I know for a fact, as a writer, that when I write in a reactionary way, when I write because of somebody else instead of what I’ve explored within myself, that I am not being the writer, the artist, or the religious person that I could be. I am limiting myself, I can feel it.
Which, ironically, is why I first thought of writing this piece. It was meant to be about everyone but me. Everything but being genuine and real. Ironically, without my musician friend, I would be doing the same thing as the parody videos: pointing outwards instead of inside.
But this conversation changed it: we, the Jewish people, have been afraid for quite a while of truly digging deep. Of truly coming into our own. Of exploring why we believe, what moves us, and how to go even deeper.
Any orthodox Jew also knows this feeling: when he starts to pray out of rote necessity instead of to connect to God. He finds himself starting to be proud of who he isn’t rather than who he is.
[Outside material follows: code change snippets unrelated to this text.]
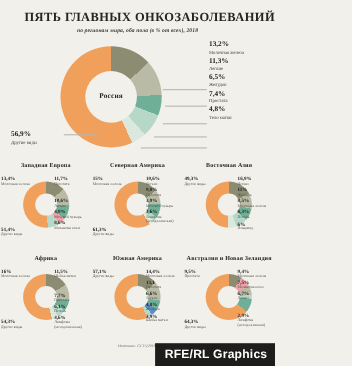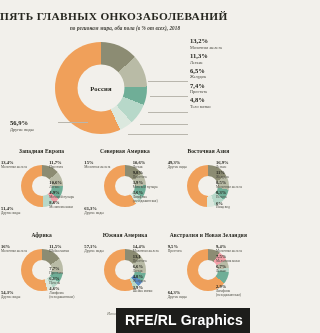--- a/index.html
+++ b/index.html
@@ -15,7 +15,7 @@
 
   
   .title{
-    text-align:left;
+    text-align:right;
     font-family:"Liberation Serif", serif;
     font-weight:bold;
     font-size:11.3px;

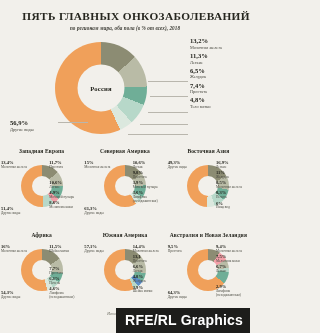--- a/index.html
+++ b/index.html
@@ -117,7 +117,7 @@
     position:absolute;right:0;bottom:0;
     background:#1d1d1b;color:#fff;
     font-family:"Liberation Sans", sans-serif;
-    font-weight:bold;font-size:14px;
+    font-weight:bold;font-size:11px;
     padding:4px 7px 5px 9px;
     letter-spacing:.2px;
   }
He starts to find comfort in seeing the fault of other religions or the non-religious. This allows him to escape the overwhelming question hovering above him: how do I get out of this rut?
Is it possible that something as seemingly insignificant as Jewish holiday parody music videos could be signs of the Jewish people being in a rut?
I’m not sure, but I think this points to something much more important: that even if all Hanukkah parody videos ended this year, next year there would probably be a new trend, a new non-reflective, non-introspective, non-vulnerable, form of music that would take its place.
So we can be mad at parody videos all we want, but if we don’t understand that there’s a deeper reality to what is shaping and moving the Jewish people that allows this sort of music to be exponentially more popular than the incredible Jewish music made by the likes of Levi Robin, Darshan, Zusha, and so many others, then their music won’t replace the parody videos. Sarcasm will still be called for.
The bigger question then: how do we, as Jews, as individual Jews, then communally, start to embrace our inner why? How do we stop deflecting and start reflecting? How do we make our religion alive and real inside of us?
Then, and only then, will our culture, and then our popular music, ever transform into something we can truly be proud of.